#### Work to complete:
In the records that follow, find each line with the word "btns" and copy it.

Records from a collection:
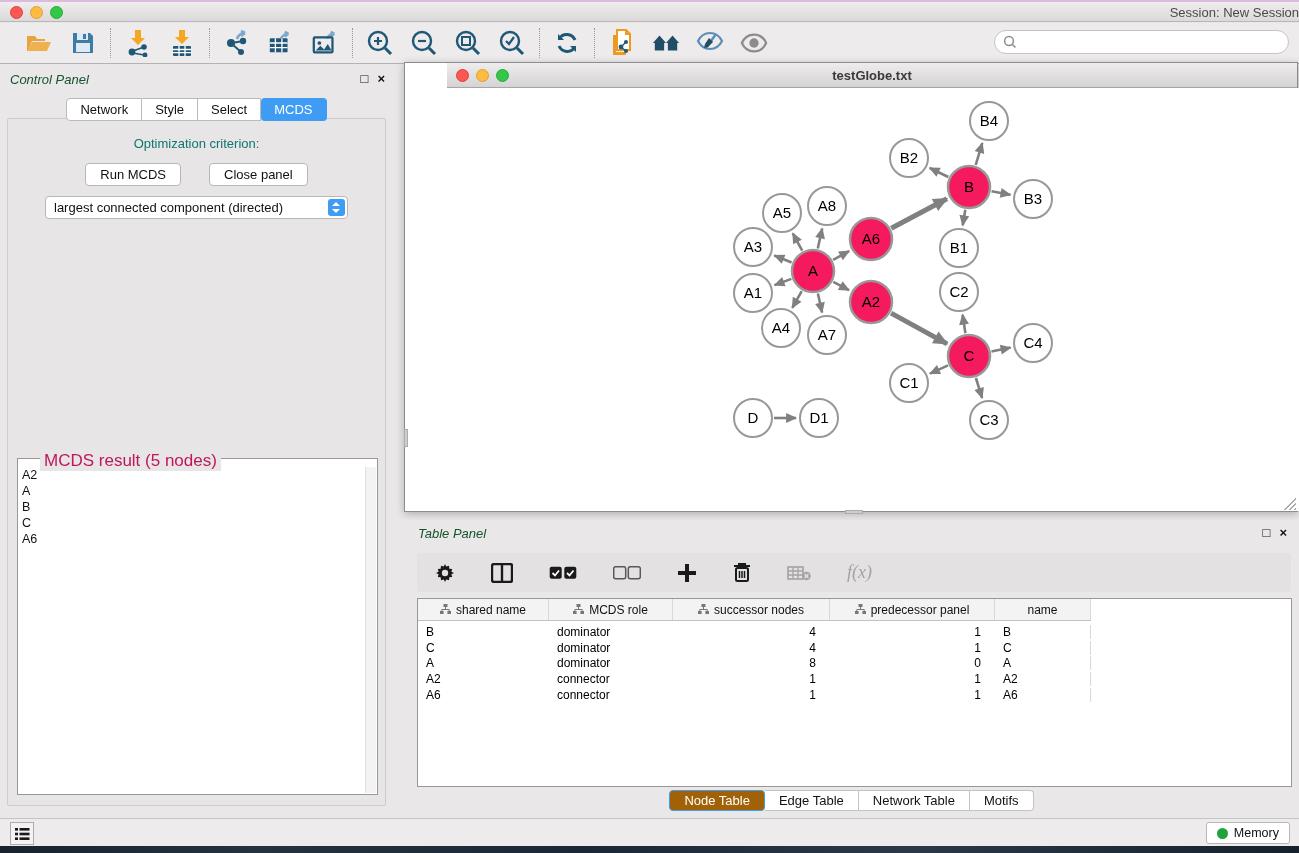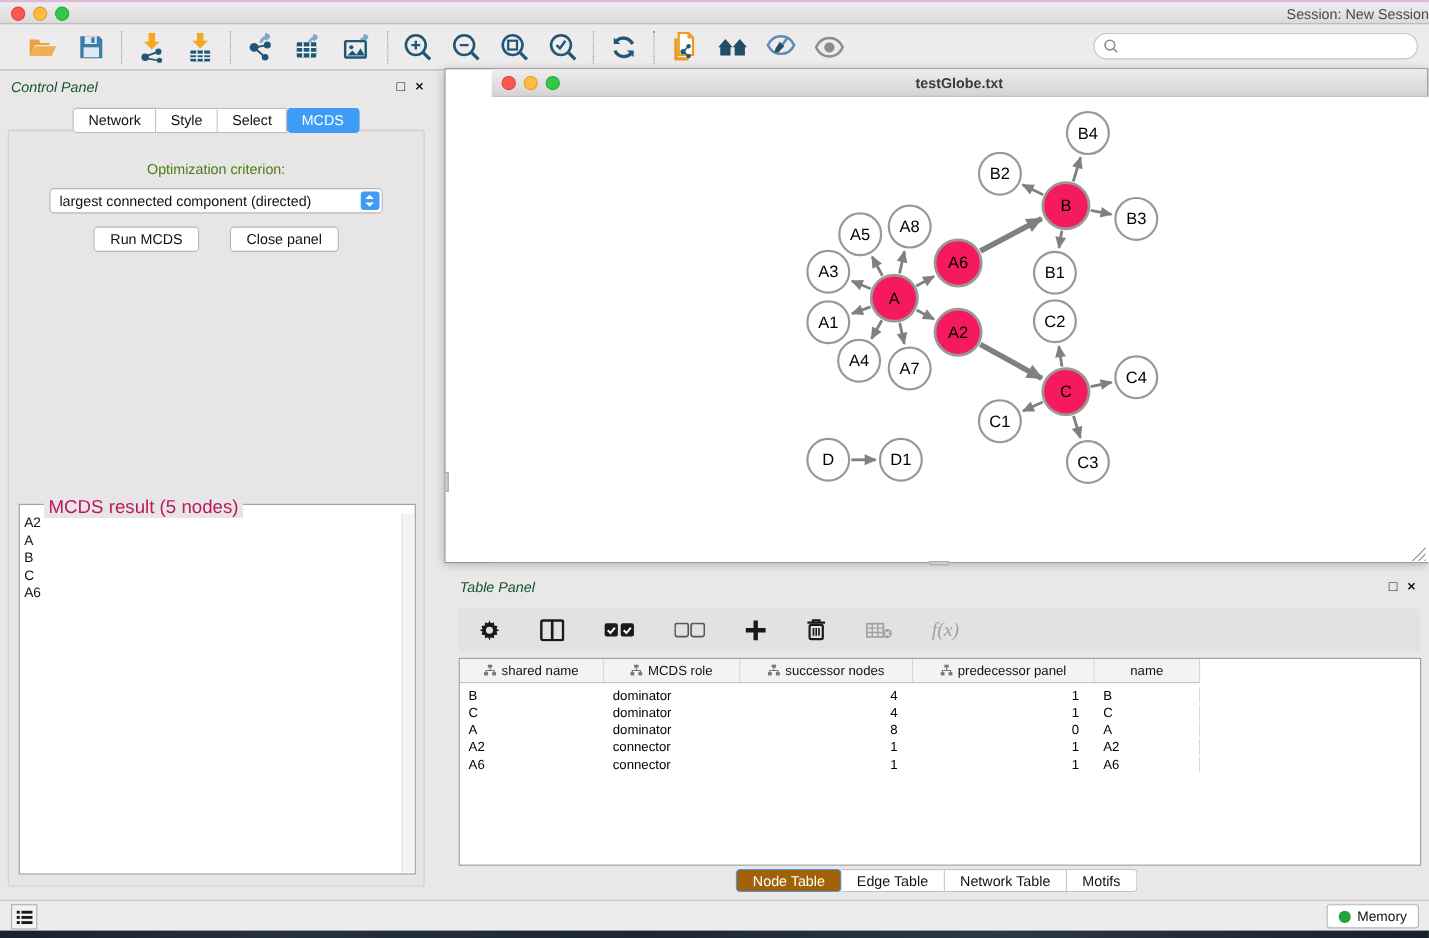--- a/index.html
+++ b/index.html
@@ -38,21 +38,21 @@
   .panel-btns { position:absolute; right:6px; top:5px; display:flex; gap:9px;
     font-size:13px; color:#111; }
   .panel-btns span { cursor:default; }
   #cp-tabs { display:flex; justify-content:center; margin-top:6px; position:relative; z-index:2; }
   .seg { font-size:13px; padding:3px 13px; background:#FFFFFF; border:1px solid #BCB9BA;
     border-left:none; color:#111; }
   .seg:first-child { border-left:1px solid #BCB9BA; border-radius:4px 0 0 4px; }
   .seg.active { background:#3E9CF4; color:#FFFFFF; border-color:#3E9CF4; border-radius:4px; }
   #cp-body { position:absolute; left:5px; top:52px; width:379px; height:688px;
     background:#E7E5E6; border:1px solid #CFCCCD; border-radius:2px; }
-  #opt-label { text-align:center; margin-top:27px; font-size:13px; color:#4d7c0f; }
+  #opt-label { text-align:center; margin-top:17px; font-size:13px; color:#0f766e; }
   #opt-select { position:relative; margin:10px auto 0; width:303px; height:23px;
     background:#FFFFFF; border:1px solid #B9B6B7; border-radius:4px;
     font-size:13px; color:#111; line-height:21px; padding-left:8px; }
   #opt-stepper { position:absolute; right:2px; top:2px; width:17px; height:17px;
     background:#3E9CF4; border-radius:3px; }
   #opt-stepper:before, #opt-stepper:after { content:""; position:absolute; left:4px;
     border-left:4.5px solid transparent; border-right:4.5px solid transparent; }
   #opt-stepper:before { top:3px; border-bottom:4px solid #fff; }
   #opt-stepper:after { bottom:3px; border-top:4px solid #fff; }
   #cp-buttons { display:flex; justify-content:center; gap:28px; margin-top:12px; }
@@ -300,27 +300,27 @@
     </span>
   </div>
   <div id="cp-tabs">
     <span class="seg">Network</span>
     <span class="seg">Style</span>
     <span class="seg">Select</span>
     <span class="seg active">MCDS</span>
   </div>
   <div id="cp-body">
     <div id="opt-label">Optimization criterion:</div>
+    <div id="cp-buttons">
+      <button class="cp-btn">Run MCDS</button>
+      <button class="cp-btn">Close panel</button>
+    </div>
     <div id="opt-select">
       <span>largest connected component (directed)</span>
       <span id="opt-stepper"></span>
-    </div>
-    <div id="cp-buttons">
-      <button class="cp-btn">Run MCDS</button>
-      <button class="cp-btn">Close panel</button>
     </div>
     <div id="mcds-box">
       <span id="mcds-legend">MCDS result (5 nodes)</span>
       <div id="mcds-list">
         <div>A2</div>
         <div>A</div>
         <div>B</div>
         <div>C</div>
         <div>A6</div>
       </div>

#### Solution to this exercise:
   .panel-btns { position:absolute; right:6px; top:5px; display:flex; gap:9px;
   .panel-btns span { cursor:default; }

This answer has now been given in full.